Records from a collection
------------

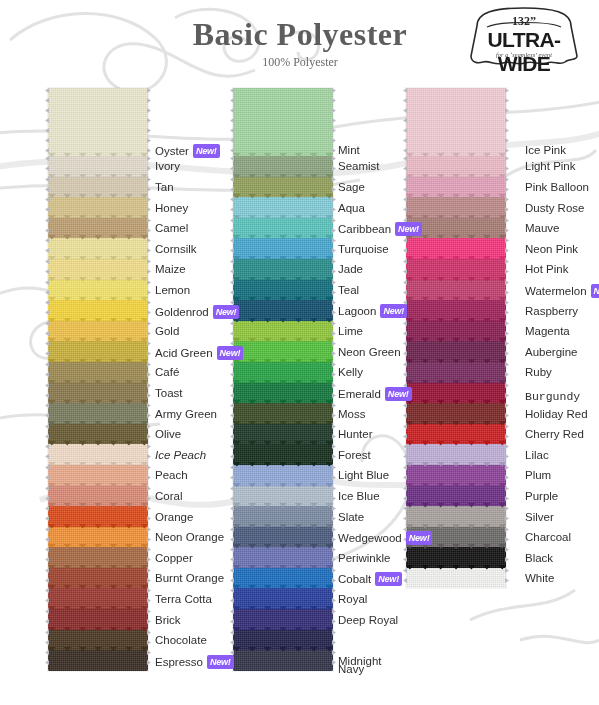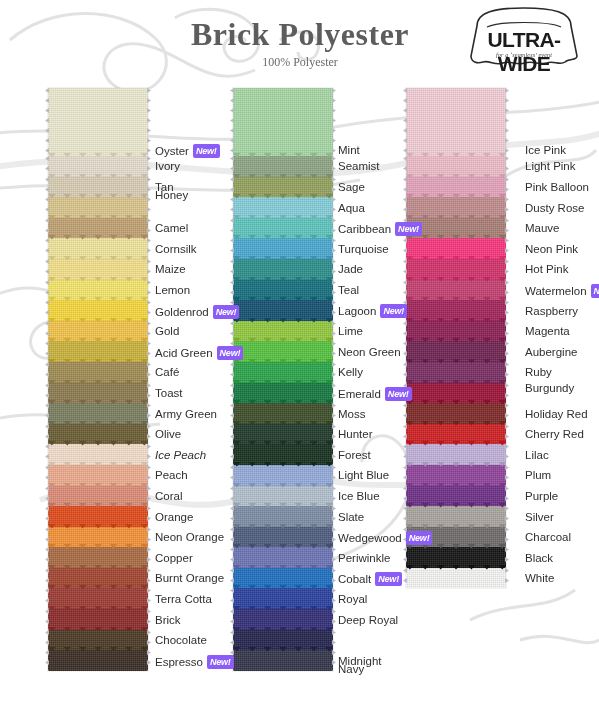"Brick Polyester" div.title { text: Brick -> Basic }
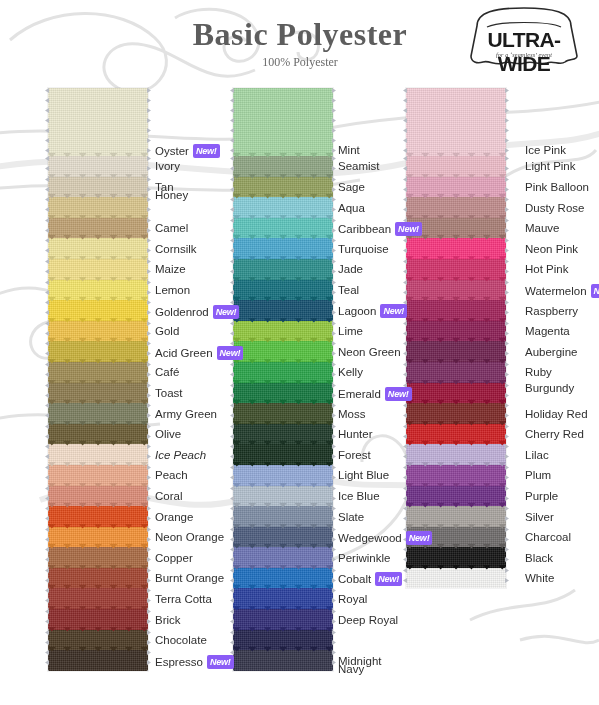"132”" div.badge-inches { html: none -> <div>132”</div> }
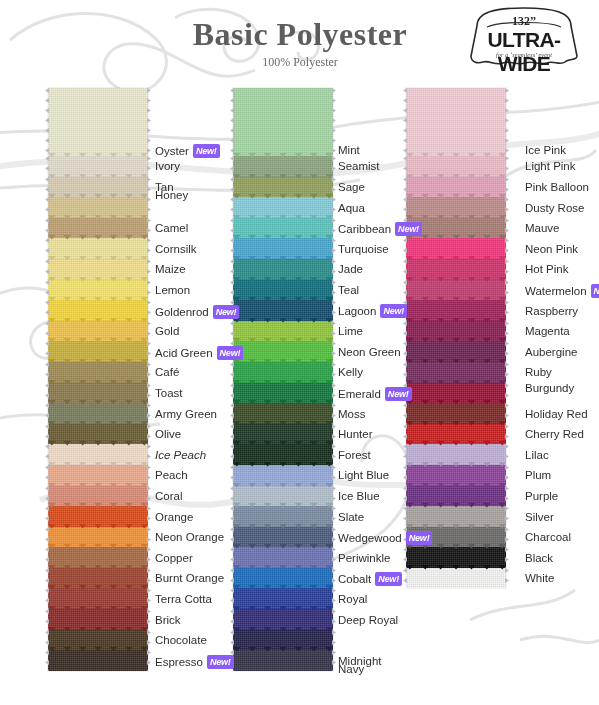"Honey" div.lbl { top: 101px -> 114px }
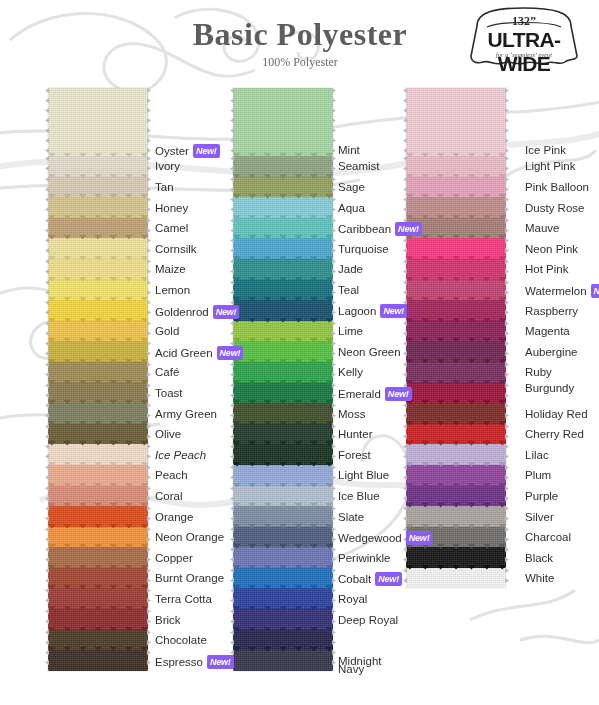"Burgundy" div.lbl { font-family: none -> Liberation Mono, monospace; top: 294px -> 303px }
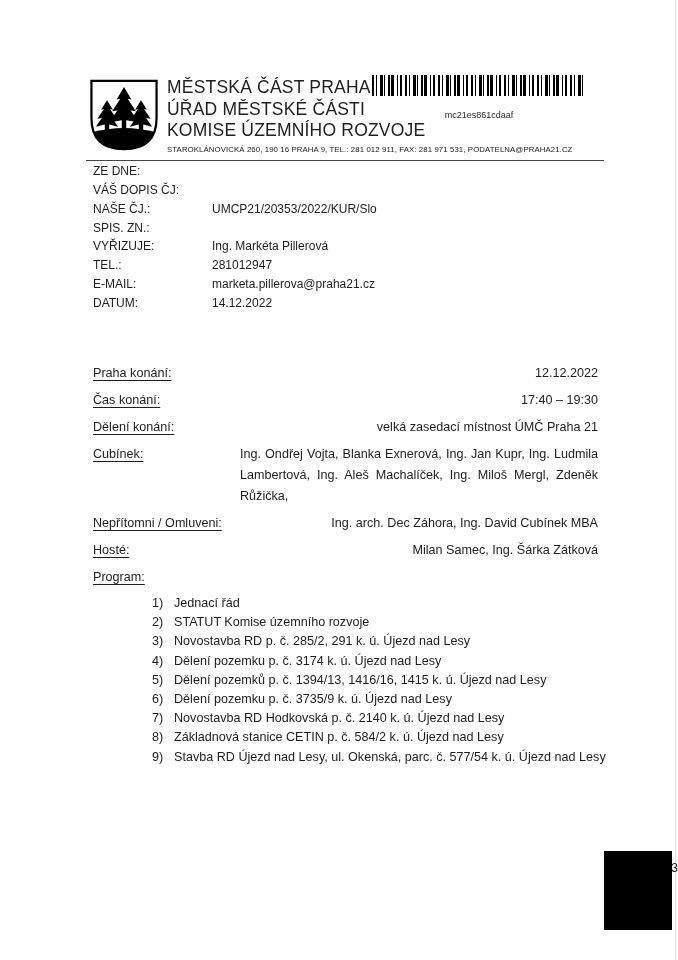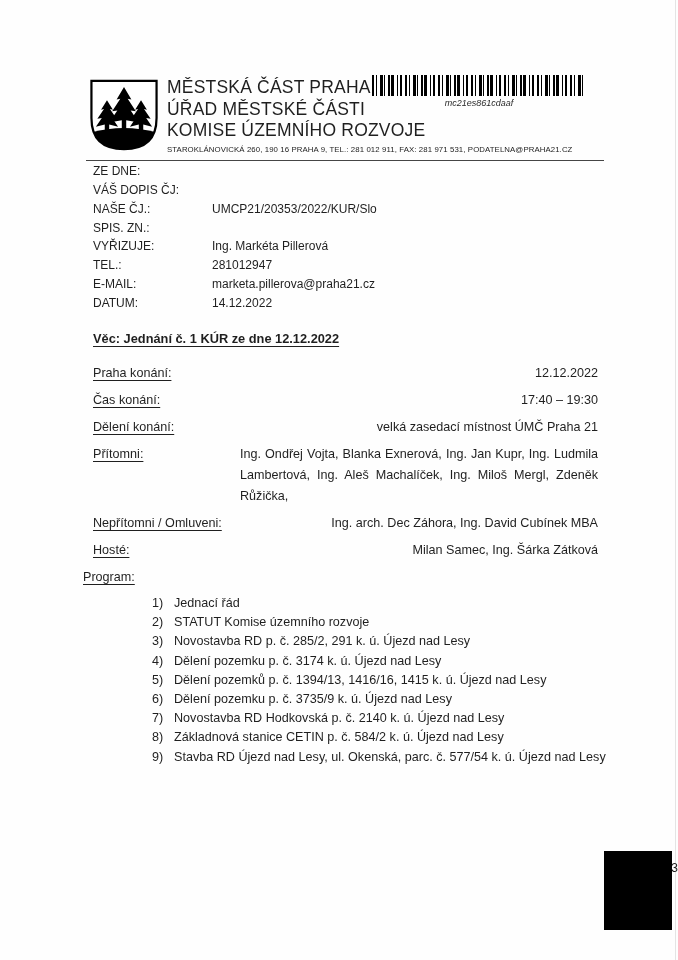"mc21es861cdaaf" .barcode-label { font-style: italic -> none; margin-top: 2px -> 14px }
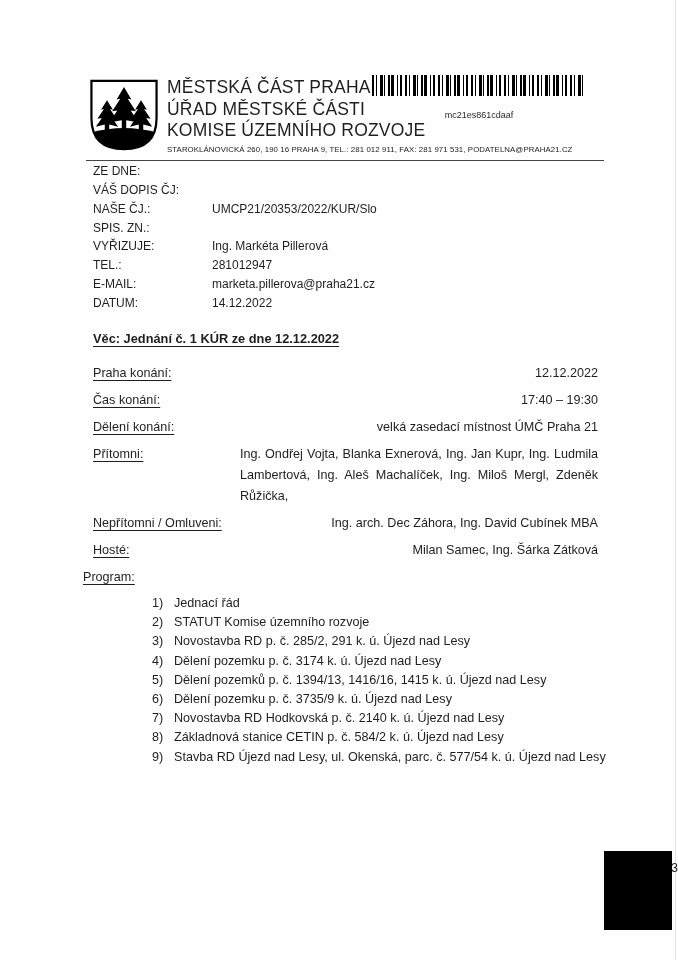"Věc: Jednání č. 1 KÚR" div.subject { html: <div>Věc: Jednání č. 1 KÚR ze dne 12.12.2022</div> -> none }
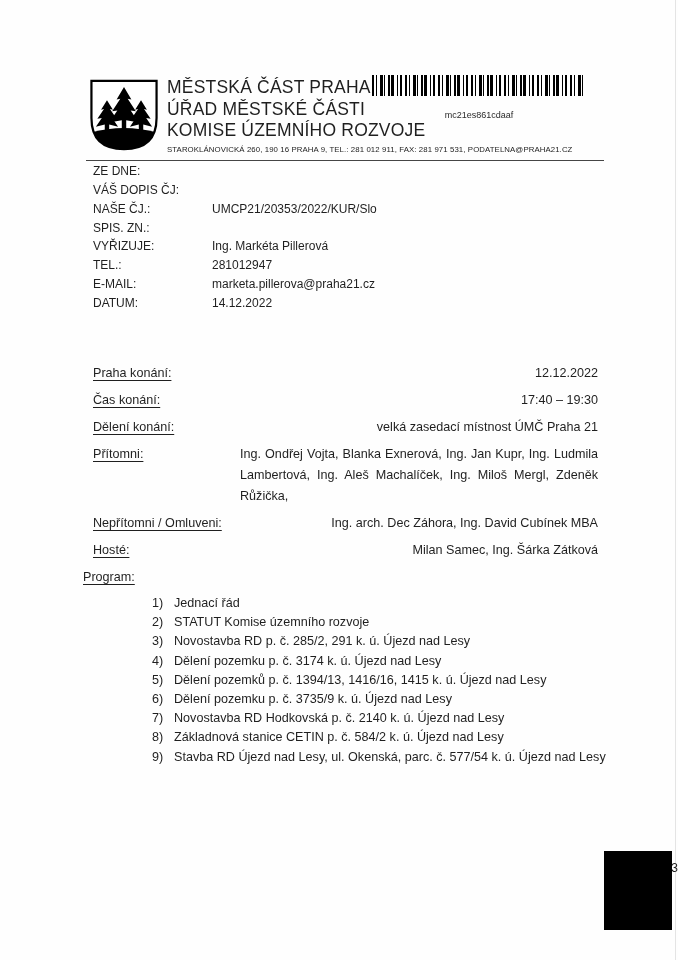"Přítomni:" span.d-label { text: Přítomni -> Cubínek }
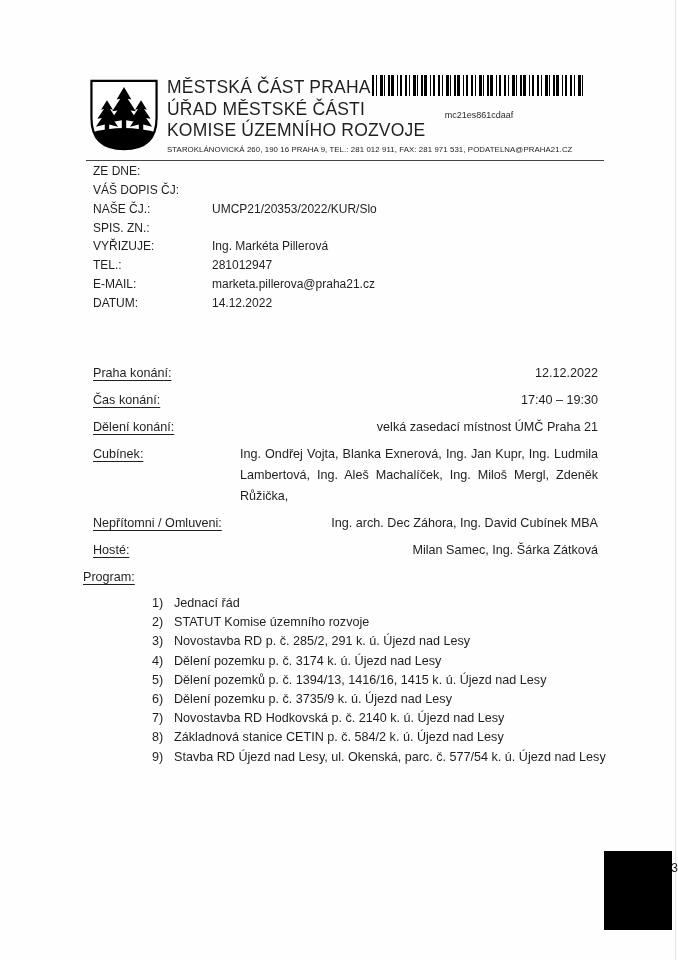"Program:" .program-label { left: 83px -> 93px }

------------

:: WHAT THE EXERCISE ASKS ::
Lines from the one with "text: Přítomni ->" through the final line of the records are the whole answer; print them exactly, minus any pictures.

:: RESPONSE AREA ::
"Přítomni:" span.d-label { text: Přítomni -> Cubínek }
"Program:" .program-label { left: 83px -> 93px }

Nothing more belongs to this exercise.